Title: Does Contextual Change Affect Basic Human Values? : A Dynamic Comparative Multilevel Analysis Across 32 European Countries
Author: Tormos, Raül; Vauclair, Christin-Melanie; Dobewall, Henrik
Contributor: University of Helsinki, Medicum
Date: 2017
Language: eng
Number of pages: 21
Belongs to series: Journal of Cross-Cultural Psychology
ISSN: 0022-0221
URI: http://hdl.handle.net/10138/195918
Abstract: This article examines the relationship of stable contextual differences and contextual change with the endorsement of Schwartz’s (1992) two basic value dimensions—Openness-to-Change versus Conservation and Self-Enhancement versus Self-Transcendence. Using six waves of the European Social Survey, an extension of multilevel analysis is used which combines both a cross-national comparative and a dynamic analysis of values. The hierarchical data structure and the covariates for value endorsement are defined at three distinct levels: a first level for individuals (with sociodemographic variables, such as age and gender), a second level for country-waves (with time-varying covariates), and a third level for country (with time-invariant covariates). The main aim is to determine if changes in contextual covariates over time are related to value differences between countries over and above contextual time-invariant covariates. High national wealth and low income inequality predicted high Self-Transcendence values and low Conservation values. Low national unemployment rates were associated with less conservatism.
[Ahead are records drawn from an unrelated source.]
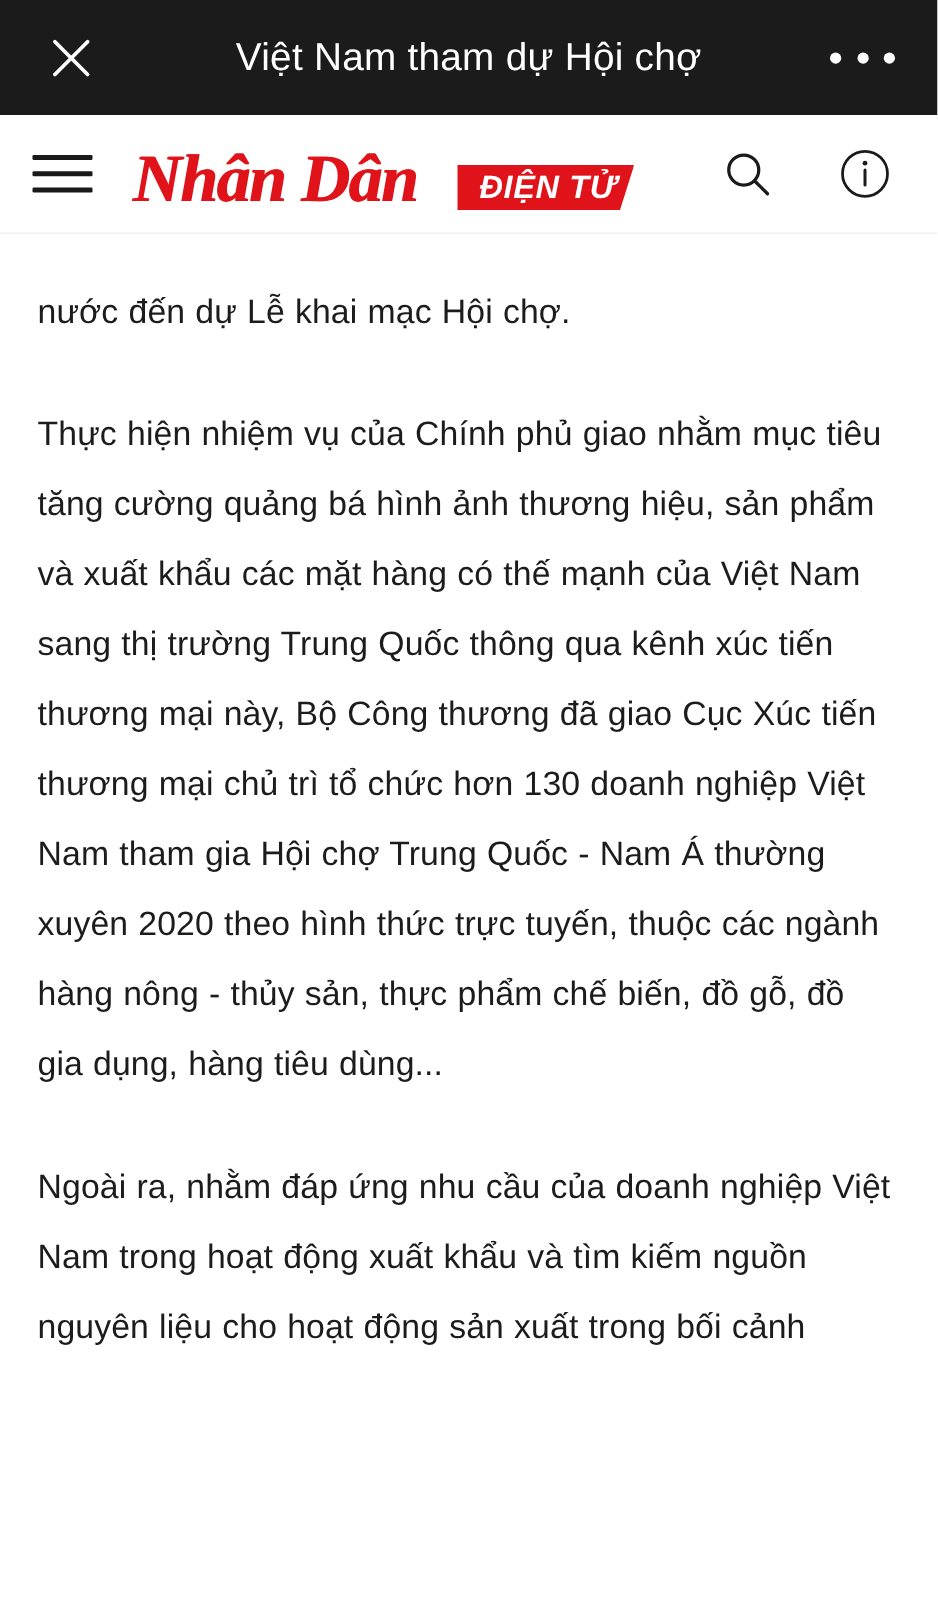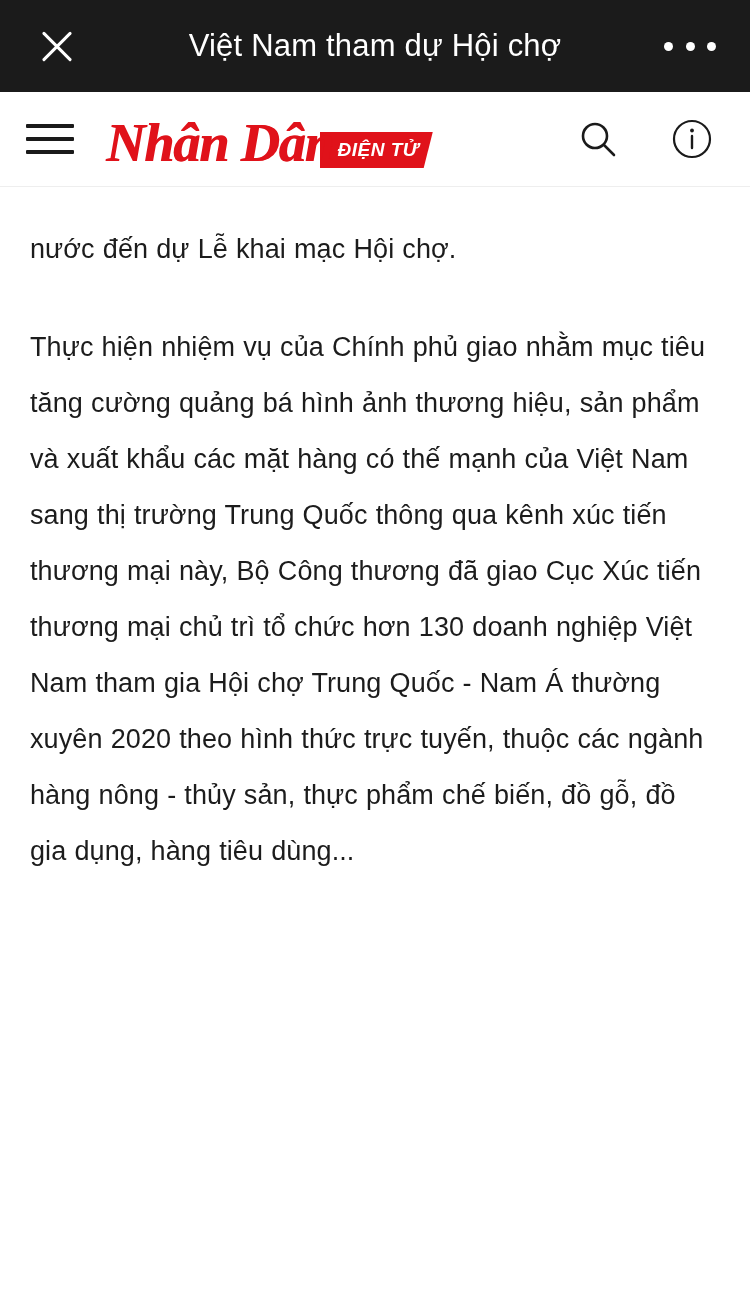"Nhân Dân" .logo { gap: none -> 46px }
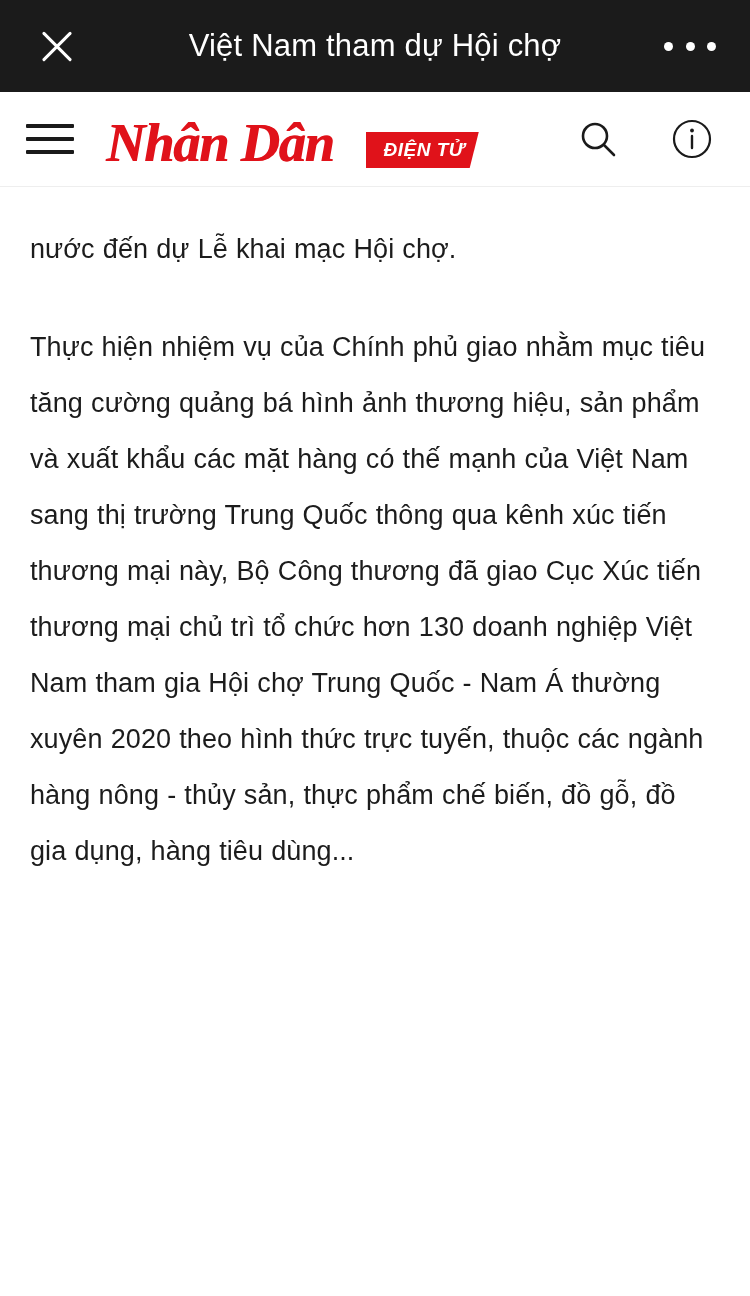"ĐIỆN TỬ" .logo-sub { font-size: 19px -> 26px }
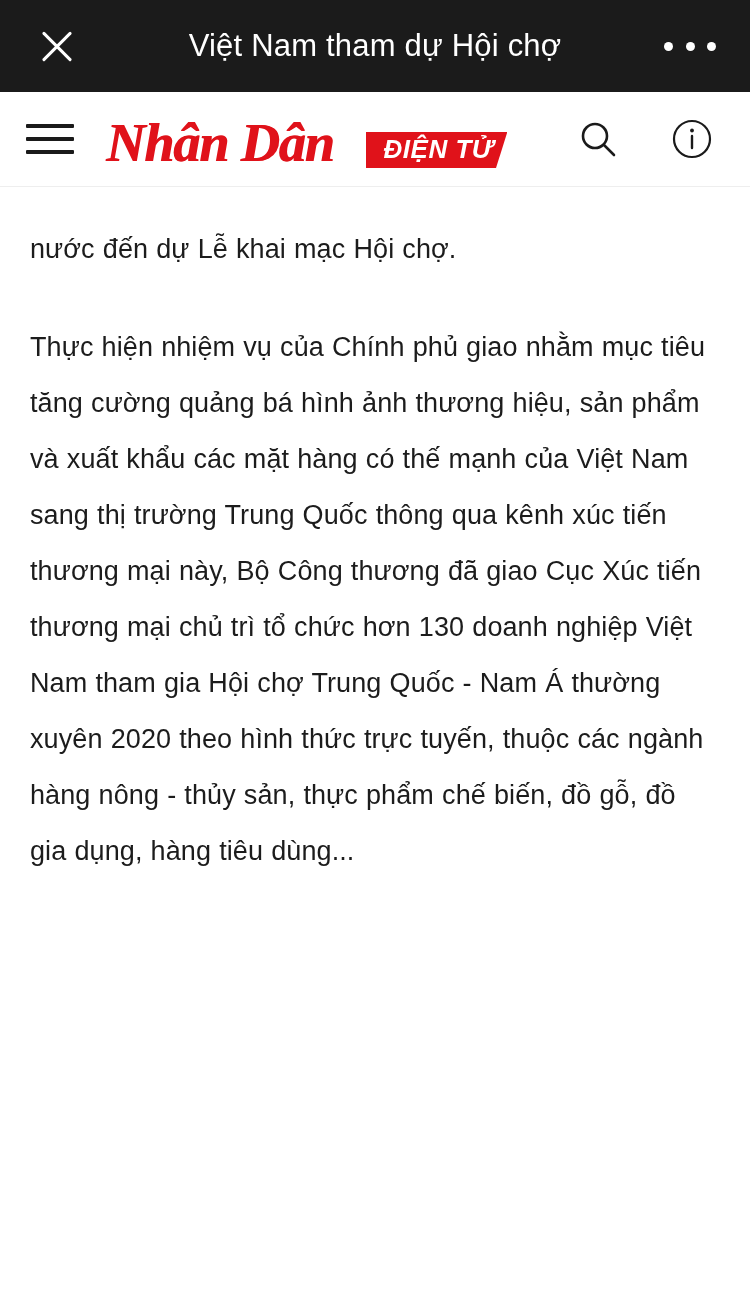"Ngoài ra, nhằm đáp ứng" p { html: none -> <p>Ngoài ra, nhằm đáp ứng nhu cầu của doanh nghiệp Việt Nam trong hoạt động xuất khẩu và tìm kiếm nguồn nguyên liệu cho hoạt động sản xuất trong bối cảnh</p> }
When entered simultaneously into the model, only time-invariant differences in gross domestic product (GDP) remained to be a significant predictor of Schwartz’s two basic value dimensions. Finally, we found that an increase in income inequality over time has a certain incremental effect on the endorsement of Conservation over Openness-to-Change values. There were no associations for changes in national wealth and unemployment rates, suggesting that for value endorsement, time-varying contextual effects are less important overall than time-invariant contextual effects.